Die Marktgemeinde mit Bürgermeister Uwe Emmert steuert aus Mitteln der Städtebauförderung 270 000 Euro zu. Dafür behält sie sich aber auch vor, den großen Saal im ersten Stock des Komplexes auch für städtische Veranstaltungen mit zu nutzen. Was im Großen gesehen Sinn macht: "Wilhermsdorf hat keinen Platz, an dem man mal rund 100 Menschen empfangen könnte. Zudem profitieren wir als Kirchengemeinde ebenfalls davon, dass unser Ortskern gestärkt wird", sagt von Rotenhan.
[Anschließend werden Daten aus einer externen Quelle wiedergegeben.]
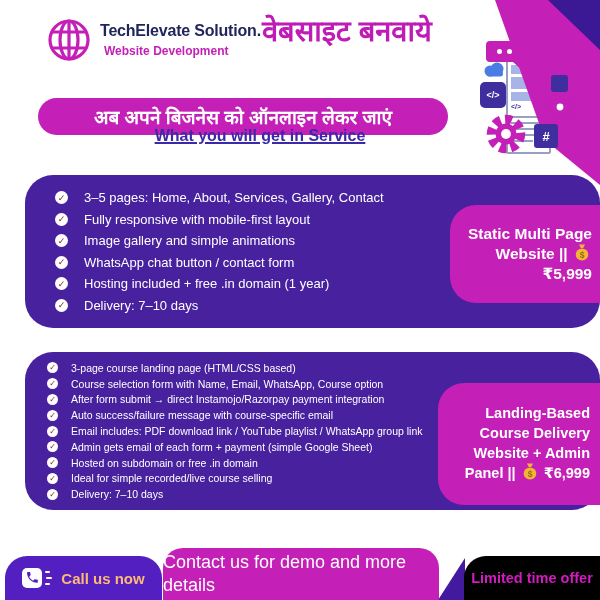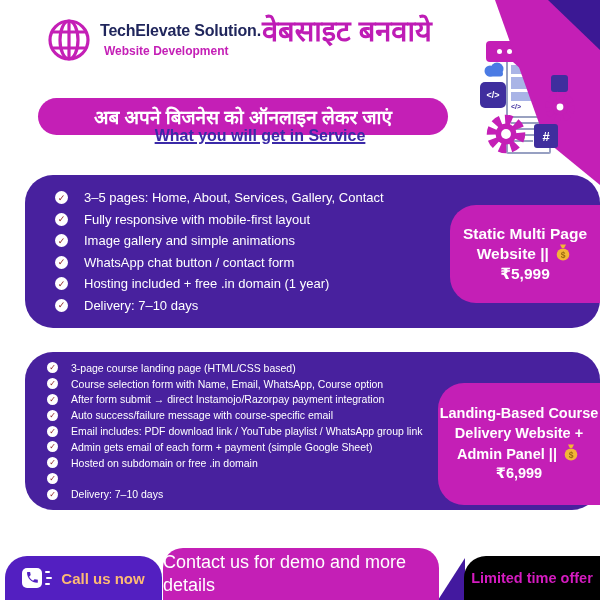--- a/index.html
+++ b/index.html
@@ -60,7 +60,7 @@
     font-size:9px;font-weight:bold;display:flex;align-items:center;justify-content:center;}
   .card2 .check{flex:0 0 11px;width:11px;height:11px;font-size:8px;}
   
-  .price-badge{position:absolute;background:#c41fb6;color:#fff;font-weight:bold;text-align:center;
+  .price-badge{position:absolute;background:#c41fb6;color:#fff;font-weight:bold;text-align:right;
     border-radius:26px 0 0 26px;display:flex;align-items:center;justify-content:center;z-index:6;box-sizing:border-box;}
   .badge1{left:450px;top:205px;width:150px;height:98px;font-size:15.5px;line-height:1.3;padding:10px 8px;}
   .badge2{left:438px;top:383px;width:162px;height:122px;font-size:14.5px;line-height:1.35;padding:10px 0;}

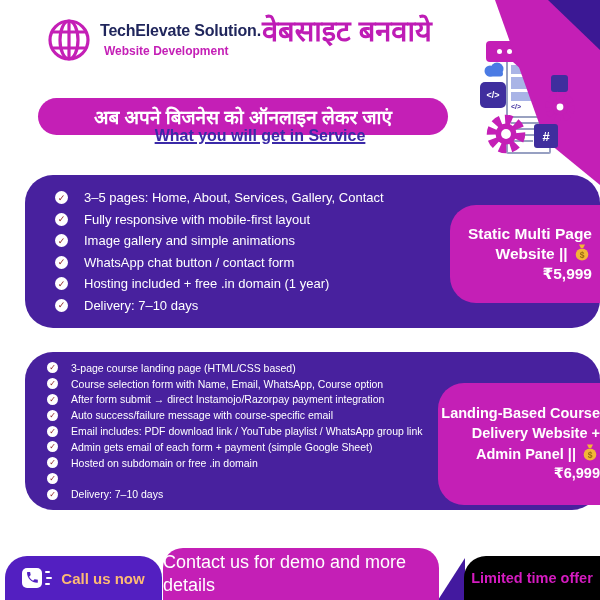--- a/index.html
+++ b/index.html
@@ -63,7 +63,7 @@
   .price-badge{position:absolute;background:#c41fb6;color:#fff;font-weight:bold;text-align:right;
     border-radius:26px 0 0 26px;display:flex;align-items:center;justify-content:center;z-index:6;box-sizing:border-box;}
   .badge1{left:450px;top:205px;width:150px;height:98px;font-size:15.5px;line-height:1.3;padding:10px 8px;}
-  .badge2{left:438px;top:383px;width:162px;height:122px;font-size:14.5px;line-height:1.35;padding:10px 0;}
+  .badge2{left:438px;top:383px;width:162px;height:122px;font-size:14.5px;line-height:1.35;padding:10px 10px;}
   .money{vertical-align:-2px;margin:0 2px;}
   
   .call-btn{position:absolute;left:5px;top:556px;width:157px;height:44px;background:#531fc1;border-radius:22px 22px 0 0;

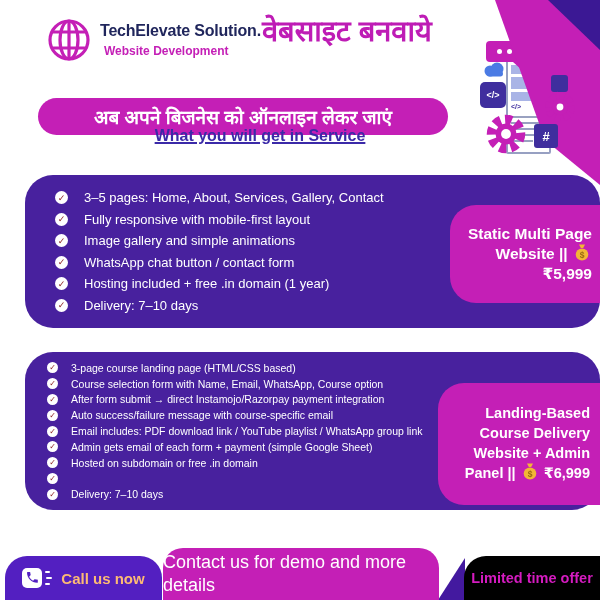--- a/index.html
+++ b/index.html
@@ -214,6 +214,7 @@
         </li>
       <li>
           <span class="check">✓</span>
+          <span>Ideal for simple recorded/live course selling</span>
         </li>
       <li>
           <span class="check">✓</span>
Knapp 360 000 Euro hat der Verkauf von Liegenschaften der Gemeinde eingebracht. "Das Tafelsilber ist verkauft", meint der Pfarrer. Und die runde halbe Million an Eigenmitteln von der "hohen Kante" stecken auch in der Rechnung. Pfarrer von Rotenhan hofft daher auf die Spendenbereitschaft der rund 2600 Gemeindeglieder und wird sich um weitere Kredite bemühen.

Immerhin beansprucht er nicht die Dienstwohnung, die sich gleich neben dem Gemeindezentrum befindet. Da Gattin Christiana-Barbara im nahen Markt Erlbach ebenfalls eine Pfarrstelle inne hat, wohnt das Paar auch im dortigen Pfarrhaus.

"Wir sind froh, hier eine solche Stellenkombination gefunden zu haben. Schließlich sind wir als Pfarrers-Ehepaar, das zwei volle Pfarrstellen besetzen möchte, schwer vermittelbar", lacht Christian von Rotenhan. Vorher waren beide in Schweinfurt in der Gemeinde St. Lukas aktiv. Nachdem die Kinder aber "aus dem Haus" sind, wagten sie den Schritt nach Mittelfranken.

Es wird voraussichtlich Frühjahr 2019, bis das "Kircheneck" endlich fertig ist. Dann ist auch die Baustelle mit all ihren Einschränkungen im Verkehr verschwunden.

Das provisorische Pfarrbüro, das dann auch in die neuen Räume einziehen soll, ist derzeit nur wenige Meter von der Baustelle entfernt in einer ehemaligen Bankfiliale untergebracht. Doch auch hier haben Pfarrer von Rotenhan und die Gemeinde schon Pläne. Er verspricht: "Sie waren nicht das letzte Mal in Wilhermsdorf".